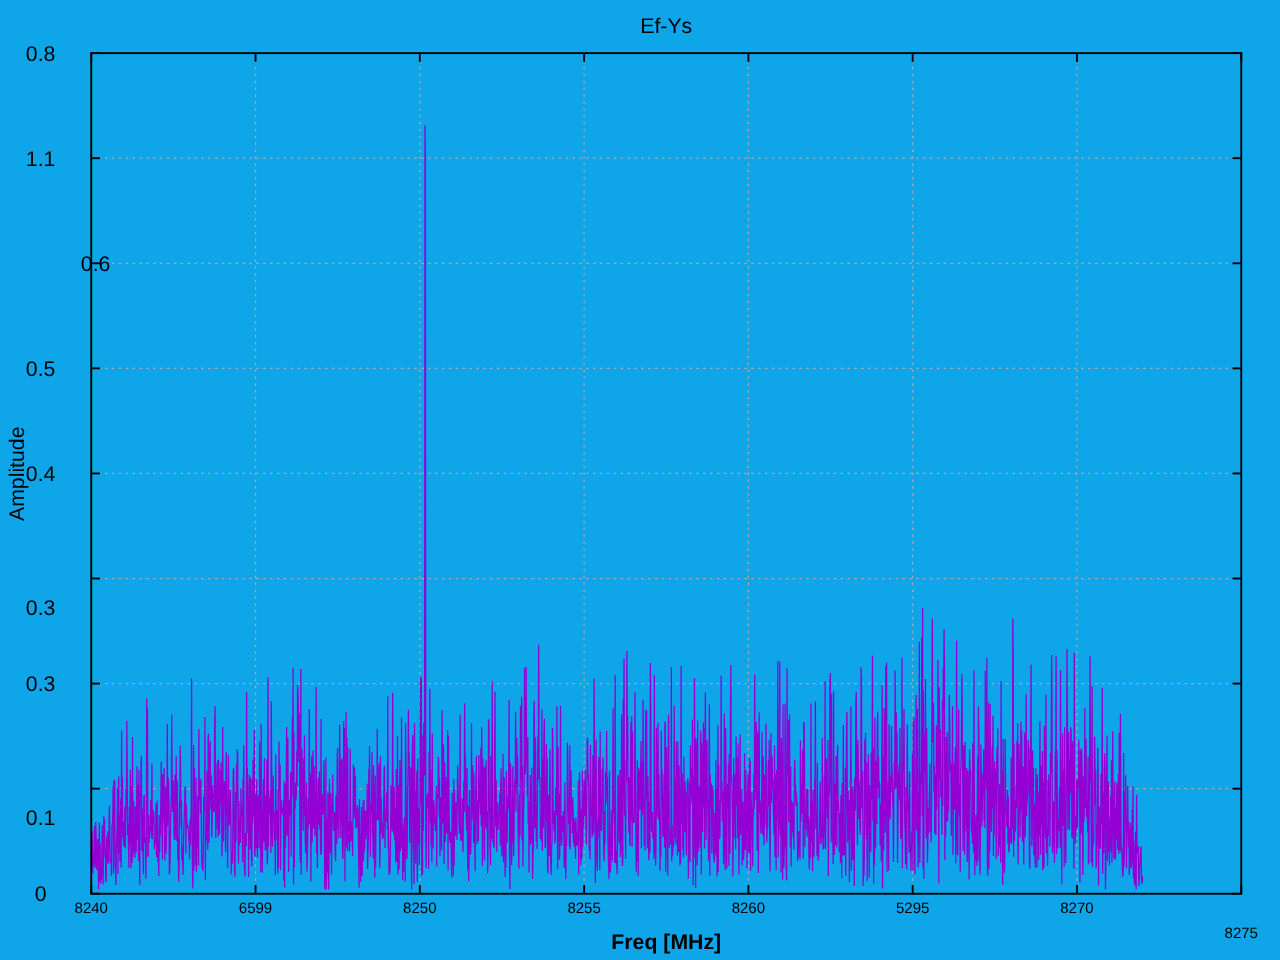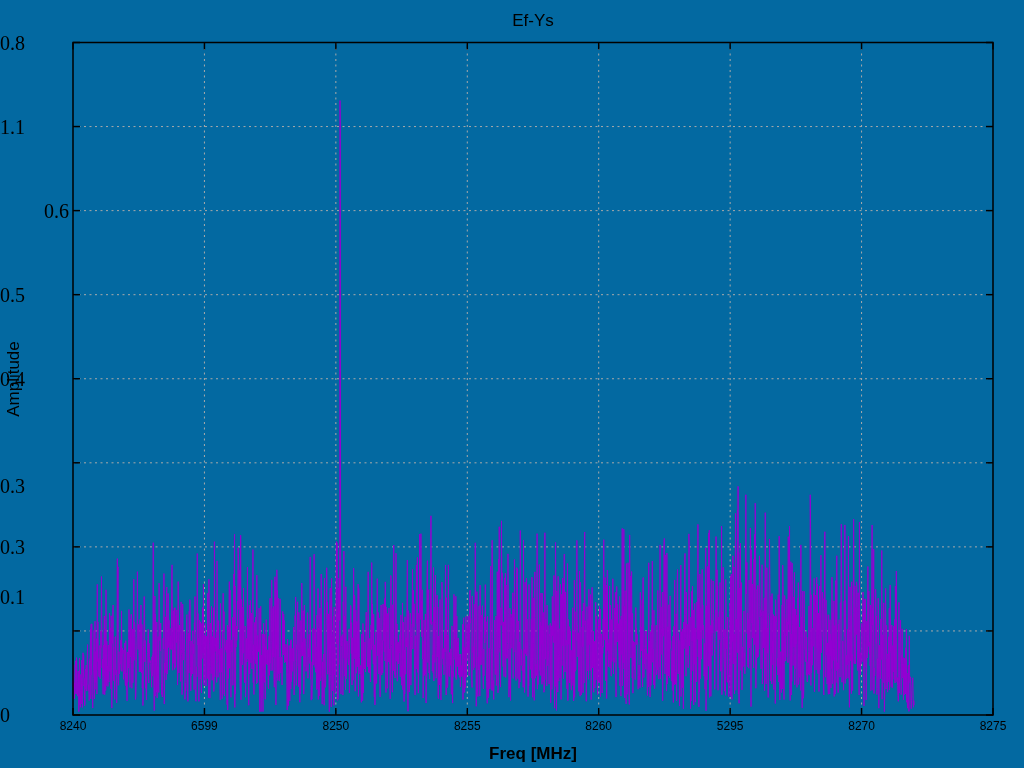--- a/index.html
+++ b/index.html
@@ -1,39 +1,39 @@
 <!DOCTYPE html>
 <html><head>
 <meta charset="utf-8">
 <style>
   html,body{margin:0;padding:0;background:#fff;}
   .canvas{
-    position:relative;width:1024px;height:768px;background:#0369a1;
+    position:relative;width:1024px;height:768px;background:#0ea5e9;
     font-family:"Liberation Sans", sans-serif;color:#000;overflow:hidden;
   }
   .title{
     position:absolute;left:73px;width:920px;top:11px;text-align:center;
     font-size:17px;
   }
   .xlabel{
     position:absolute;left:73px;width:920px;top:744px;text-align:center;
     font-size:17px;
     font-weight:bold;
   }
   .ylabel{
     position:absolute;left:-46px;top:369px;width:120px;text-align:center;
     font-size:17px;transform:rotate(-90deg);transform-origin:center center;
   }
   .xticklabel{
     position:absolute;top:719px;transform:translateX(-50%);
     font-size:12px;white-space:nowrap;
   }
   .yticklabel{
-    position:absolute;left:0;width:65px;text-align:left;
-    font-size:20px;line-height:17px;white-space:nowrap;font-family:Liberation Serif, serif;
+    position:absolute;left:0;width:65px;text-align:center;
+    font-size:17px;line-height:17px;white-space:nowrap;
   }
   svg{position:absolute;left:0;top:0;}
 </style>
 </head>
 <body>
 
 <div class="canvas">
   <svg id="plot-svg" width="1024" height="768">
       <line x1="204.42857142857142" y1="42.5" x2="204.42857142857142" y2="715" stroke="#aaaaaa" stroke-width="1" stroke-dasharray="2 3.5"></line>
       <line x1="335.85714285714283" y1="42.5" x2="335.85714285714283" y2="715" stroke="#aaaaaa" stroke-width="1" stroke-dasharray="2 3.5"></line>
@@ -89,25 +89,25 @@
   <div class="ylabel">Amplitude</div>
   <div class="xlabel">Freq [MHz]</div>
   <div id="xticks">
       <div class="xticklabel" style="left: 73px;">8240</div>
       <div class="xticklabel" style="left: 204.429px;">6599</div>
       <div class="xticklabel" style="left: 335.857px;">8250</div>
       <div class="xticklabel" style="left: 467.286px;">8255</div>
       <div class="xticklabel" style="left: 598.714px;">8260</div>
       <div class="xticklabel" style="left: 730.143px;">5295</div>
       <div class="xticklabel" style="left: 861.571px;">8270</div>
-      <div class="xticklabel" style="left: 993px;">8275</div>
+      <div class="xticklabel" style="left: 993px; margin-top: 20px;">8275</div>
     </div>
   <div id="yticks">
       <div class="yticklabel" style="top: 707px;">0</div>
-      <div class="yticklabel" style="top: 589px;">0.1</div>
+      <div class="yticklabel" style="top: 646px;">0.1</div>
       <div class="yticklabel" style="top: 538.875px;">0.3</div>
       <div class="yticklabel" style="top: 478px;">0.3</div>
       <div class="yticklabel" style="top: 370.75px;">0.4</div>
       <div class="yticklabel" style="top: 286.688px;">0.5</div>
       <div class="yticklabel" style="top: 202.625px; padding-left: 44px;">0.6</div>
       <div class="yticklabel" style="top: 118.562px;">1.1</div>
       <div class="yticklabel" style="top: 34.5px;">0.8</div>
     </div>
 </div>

+ + +

• _Work request_
Where a line of the entries holds the string "dasharray", include it in the count, and give only the final number.

• _Reply_
2